Los suelos fríos y los dedos de los pies entumecidos no solo son molestos, sino que también indican que el cuerpo está reteniendo el calor, dejando las extremidades en frío. En invierno, esa sensación de frío intenso aparece rápidamente, y la calefacción convencional generalmente no es suficiente para combatirla. Los calentadores eléctricos de infrarrojos, en cambio, calientan directamente a las personas y las superficies, y no solo al aire que se encuentra entre ellos.
Lo importante detrás del funcionamiento de estos calentadores
Nos basamos en ondas infrarrojas de corta longitud, con un elemento de cuarzo, para proporcionar un calor radiante que llega directamente a la piel y la ropa, sin interrupciones. El calor se siente en cuestión de segundos, sin necesidad de espera. La potencia típica es de 800–1500 W, y funciona con una toma eléctrica estándar de 120 V, por lo que es fácil de utilizar. Un termostato integrado mantiene la temperatura deseada, mientras que la protección contra vuelcos y el revestimiento antitérmico garantizan un uso seguro y cómodo.

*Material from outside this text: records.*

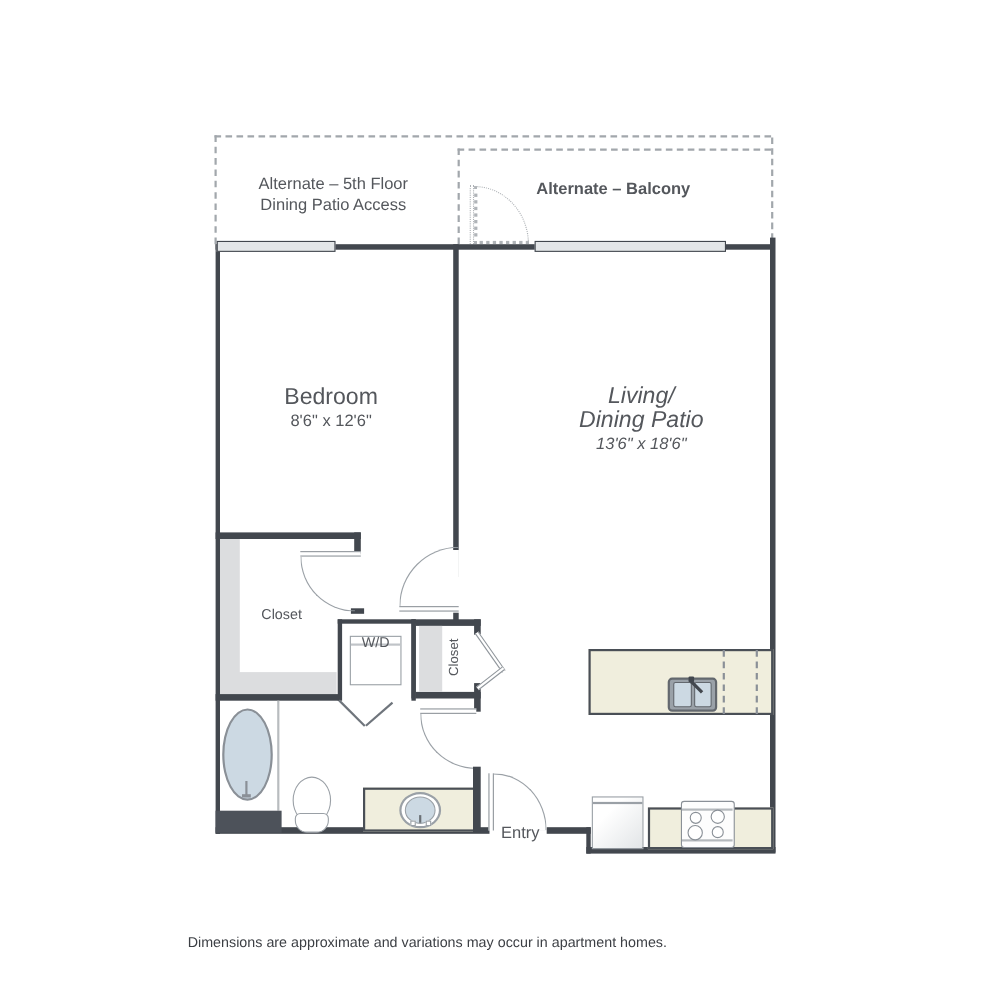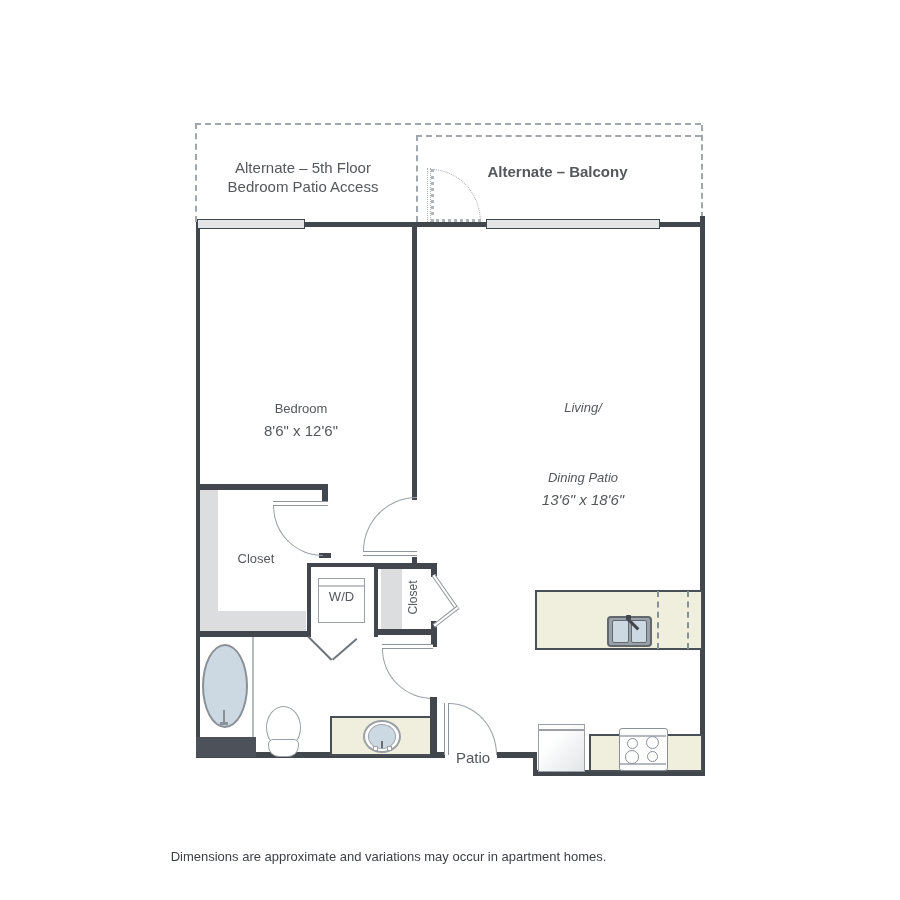"Bedroom Patio Access" div { text: Bedroom -> Dining }
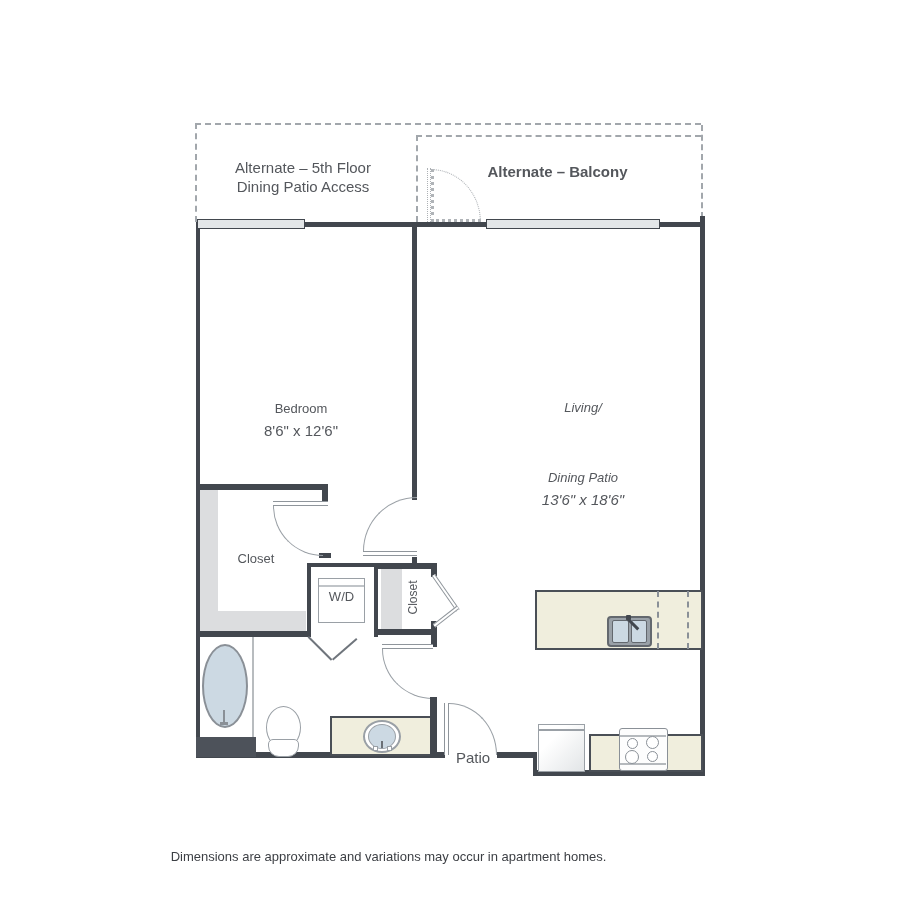"Bedroom" .lbl .nm { font-size: 13px -> 21px; margin-top: 48px -> none }
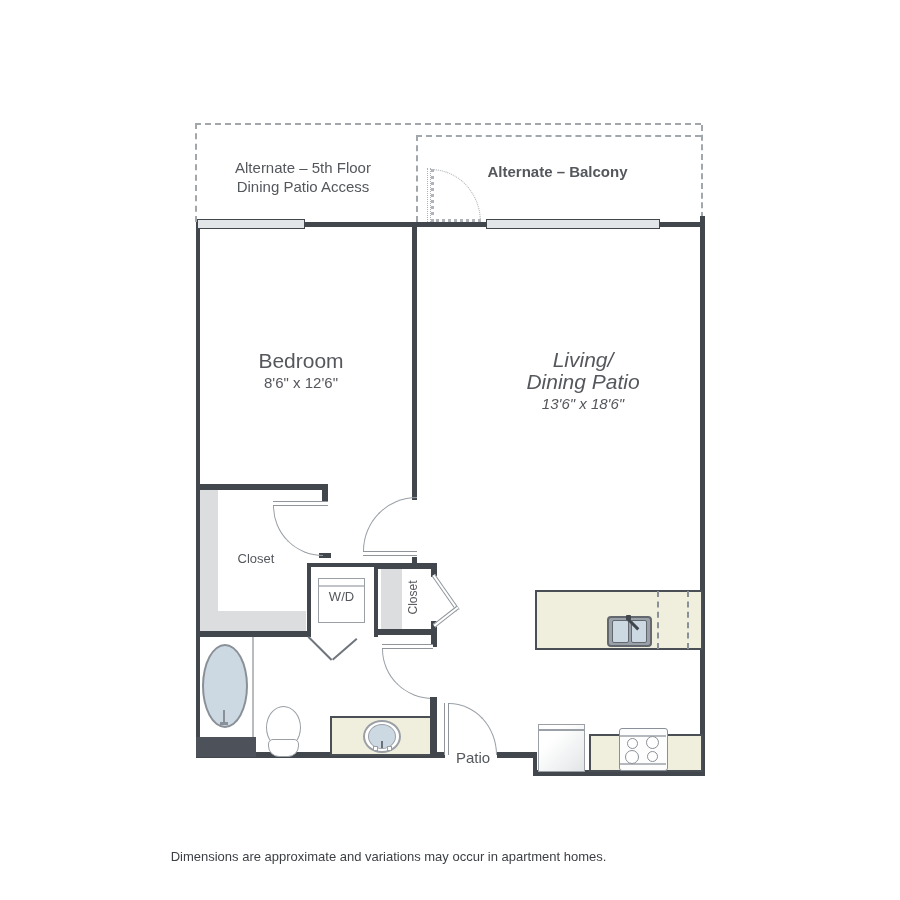"W/D" div.lbl { top: 589px -> 576px }
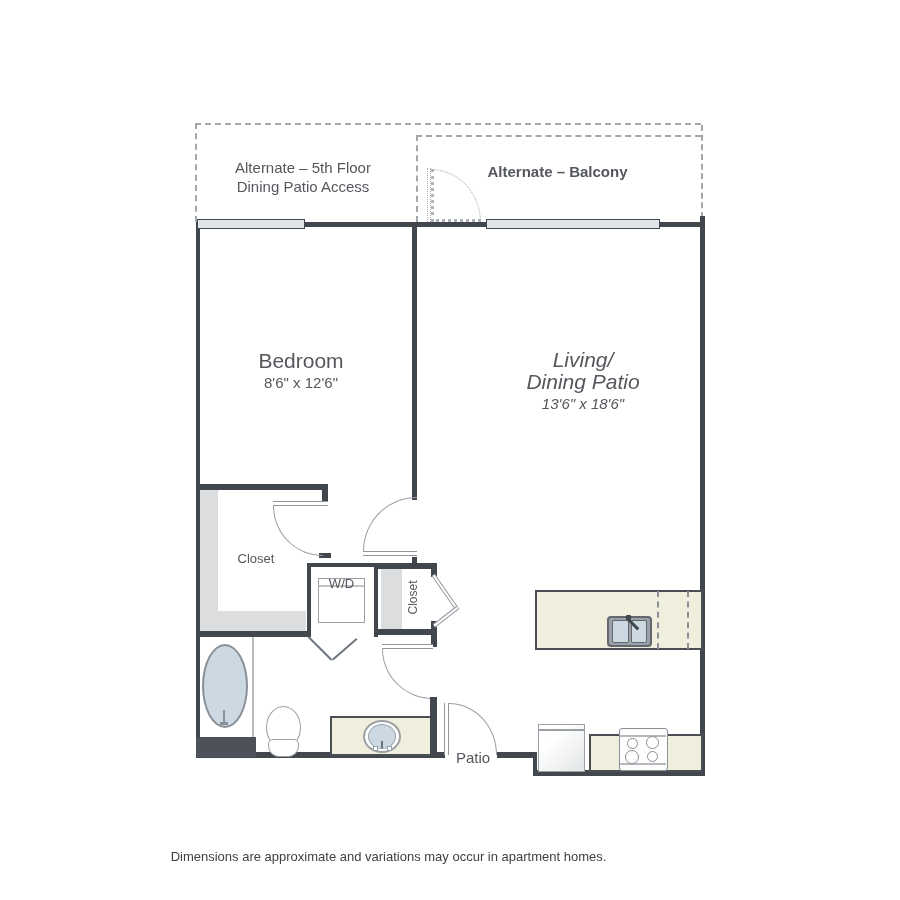"Patio" div.lbl { text: Patio -> Entry }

Por qué este método funciona bien
El calor infrarrojo es suave, uniforme y direccional. Penetra superficialmente, lo que ayuda a hacer que la sangre fluya mejor en las extremidades y reduce la rigidez causada por el frío. Si estás trabajando, leyendo o simplemente tratando de relajarte en una habitación fría, esto significa menos escalofríos, menos inquietud y una respuesta corporal más tranquila. El calor permanece donde se necesita, así que te sentirás cómodo más rápido, sin sobrecalentar toda la habitación. Es perfecto para calentar solo la zona donde te sientas.
Aspectos que debe tener en cuenta
Los calentadores infrarrojos funcionan mejor cuando están en línea recta con el objetivo de calentamiento. Colócalos de manera que calienten el torso y las extremidades inferiores, no solo los pies, para lograr un confort uniforme. Mantenga un área segura de al menos 3 pies alrededor del calentador, y no lo utilice en áreas húmedas, a menos que el modelo sea adecuado para ello. El aire no transporta bien el calor, pero los objetos se calientan y reemiten calor, por lo que a menudo seguirás sintiendo calor incluso después de que el calentador se apague. Para un confort en toda la habitación, combínelo con calefacción por convección; pero para un calentamiento localizado, los calentadores infrarrojos son insuperables.